:: To do ::
Print every entry exactly once more, omitting each picture.

:: Dataset excerpts ::
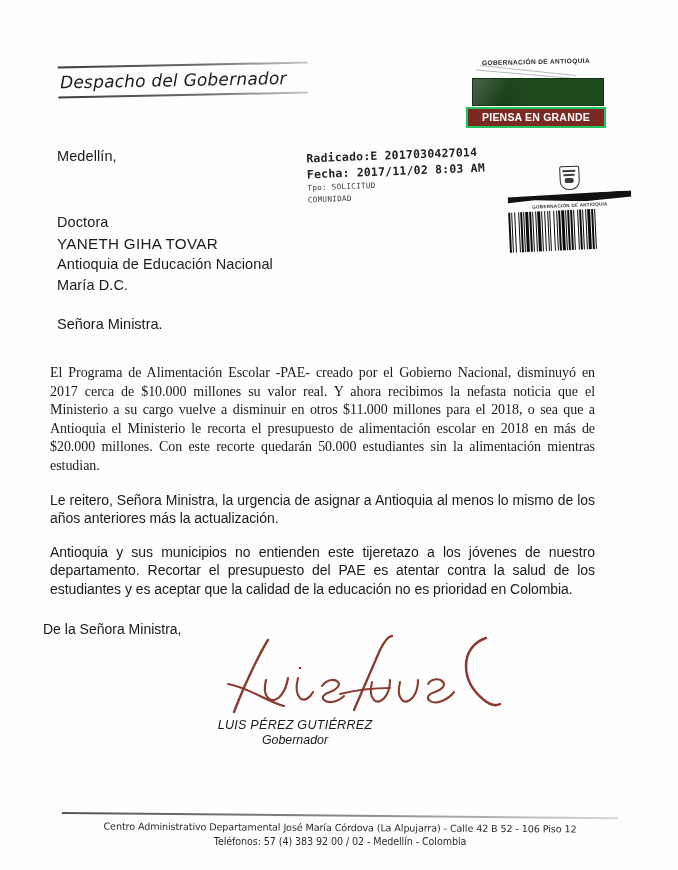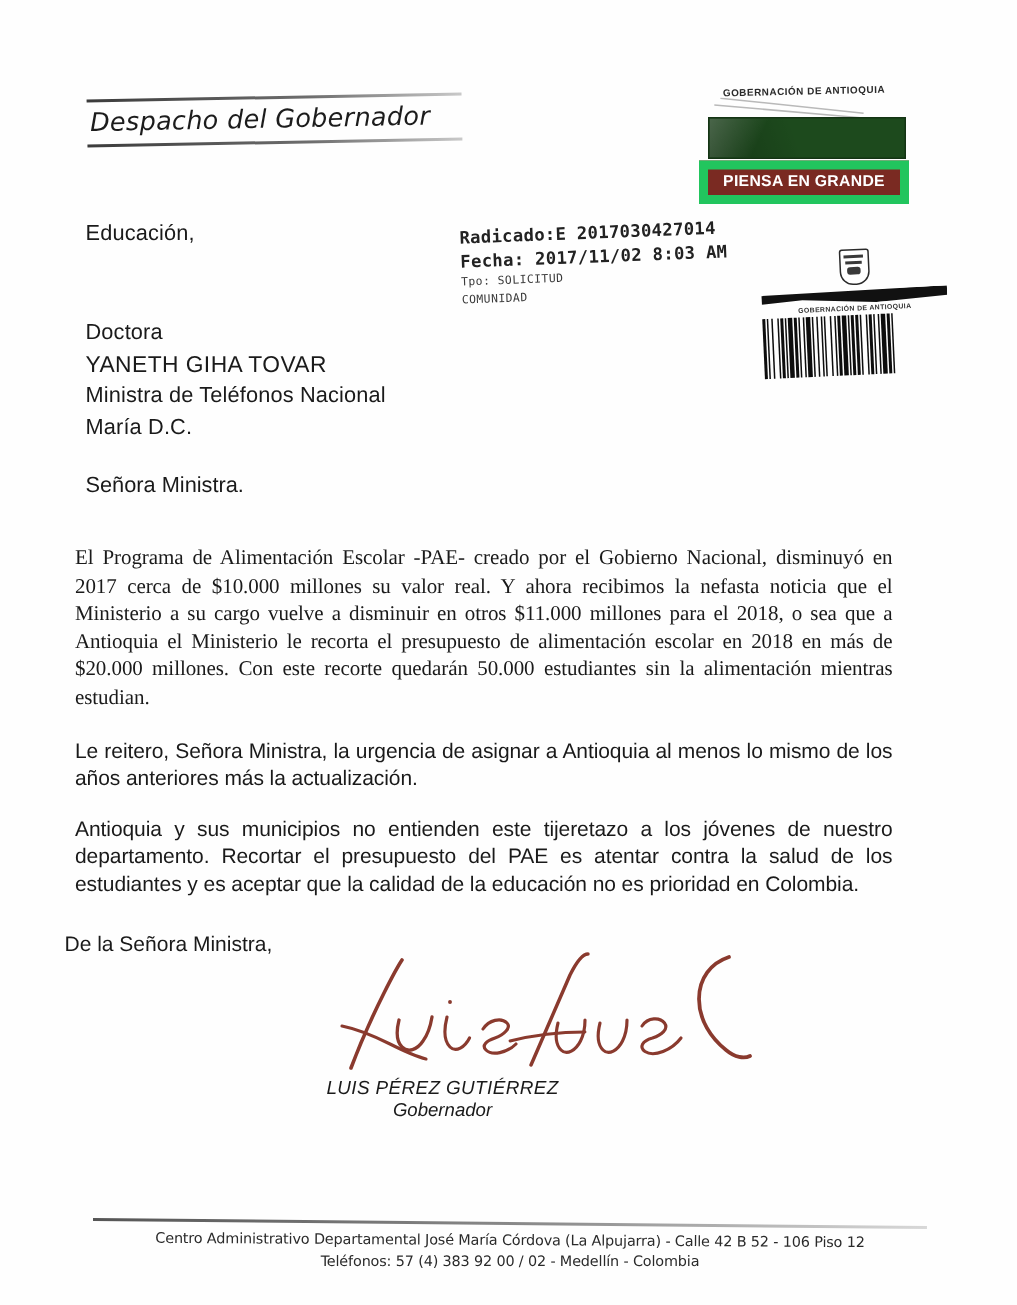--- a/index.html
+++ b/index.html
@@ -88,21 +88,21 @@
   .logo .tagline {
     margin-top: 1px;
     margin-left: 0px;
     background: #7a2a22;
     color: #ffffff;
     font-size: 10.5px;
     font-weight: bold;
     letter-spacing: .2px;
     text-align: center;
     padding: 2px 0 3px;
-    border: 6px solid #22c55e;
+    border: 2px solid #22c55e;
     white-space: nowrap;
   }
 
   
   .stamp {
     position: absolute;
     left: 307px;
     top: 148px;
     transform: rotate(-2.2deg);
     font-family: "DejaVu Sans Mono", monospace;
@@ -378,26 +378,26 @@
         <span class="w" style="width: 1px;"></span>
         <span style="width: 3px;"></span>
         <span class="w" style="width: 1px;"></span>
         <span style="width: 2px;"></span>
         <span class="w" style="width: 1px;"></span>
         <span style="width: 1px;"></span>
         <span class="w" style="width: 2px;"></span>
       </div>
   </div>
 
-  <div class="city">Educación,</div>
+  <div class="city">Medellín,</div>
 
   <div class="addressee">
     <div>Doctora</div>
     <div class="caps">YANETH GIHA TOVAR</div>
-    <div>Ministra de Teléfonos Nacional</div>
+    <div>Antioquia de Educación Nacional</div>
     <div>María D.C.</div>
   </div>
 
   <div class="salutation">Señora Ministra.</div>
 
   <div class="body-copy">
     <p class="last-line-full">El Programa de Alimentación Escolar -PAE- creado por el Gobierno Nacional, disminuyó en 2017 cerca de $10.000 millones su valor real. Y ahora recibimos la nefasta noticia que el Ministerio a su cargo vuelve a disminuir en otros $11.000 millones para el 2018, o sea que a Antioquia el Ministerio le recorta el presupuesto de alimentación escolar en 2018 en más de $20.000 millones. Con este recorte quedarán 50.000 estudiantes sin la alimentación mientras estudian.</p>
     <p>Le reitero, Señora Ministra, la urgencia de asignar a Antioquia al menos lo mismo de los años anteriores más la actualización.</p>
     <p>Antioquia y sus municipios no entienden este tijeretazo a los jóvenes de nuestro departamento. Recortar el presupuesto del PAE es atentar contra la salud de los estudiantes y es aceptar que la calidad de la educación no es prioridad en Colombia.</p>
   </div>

:: Solution below ::
--- a/index.html
+++ b/index.html
@@ -88,21 +88,21 @@
   .logo .tagline {
     margin-top: 1px;
     margin-left: 0px;
     background: #7a2a22;
     color: #ffffff;
     font-size: 10.5px;
     font-weight: bold;
     letter-spacing: .2px;
     text-align: center;
     padding: 2px 0 3px;
-    border: 6px solid #22c55e;
+    border: 2px solid #22c55e;
     white-space: nowrap;
   }
 
   
   .stamp {
     position: absolute;
     left: 307px;
     top: 148px;
     transform: rotate(-2.2deg);
     font-family: "DejaVu Sans Mono", monospace;
@@ -378,26 +378,26 @@
         <span class="w" style="width: 1px;"></span>
         <span style="width: 3px;"></span>
         <span class="w" style="width: 1px;"></span>
         <span style="width: 2px;"></span>
         <span class="w" style="width: 1px;"></span>
         <span style="width: 1px;"></span>
         <span class="w" style="width: 2px;"></span>
       </div>
   </div>
 
-  <div class="city">Educación,</div>
+  <div class="city">Medellín,</div>
 
   <div class="addressee">
     <div>Doctora</div>
     <div class="caps">YANETH GIHA TOVAR</div>
-    <div>Ministra de Teléfonos Nacional</div>
+    <div>Antioquia de Educación Nacional</div>
     <div>María D.C.</div>
   </div>
 
   <div class="salutation">Señora Ministra.</div>
 
   <div class="body-copy">
     <p class="last-line-full">El Programa de Alimentación Escolar -PAE- creado por el Gobierno Nacional, disminuyó en 2017 cerca de $10.000 millones su valor real. Y ahora recibimos la nefasta noticia que el Ministerio a su cargo vuelve a disminuir en otros $11.000 millones para el 2018, o sea que a Antioquia el Ministerio le recorta el presupuesto de alimentación escolar en 2018 en más de $20.000 millones. Con este recorte quedarán 50.000 estudiantes sin la alimentación mientras estudian.</p>
     <p>Le reitero, Señora Ministra, la urgencia de asignar a Antioquia al menos lo mismo de los años anteriores más la actualización.</p>
     <p>Antioquia y sus municipios no entienden este tijeretazo a los jóvenes de nuestro departamento. Recortar el presupuesto del PAE es atentar contra la salud de los estudiantes y es aceptar que la calidad de la educación no es prioridad en Colombia.</p>
   </div>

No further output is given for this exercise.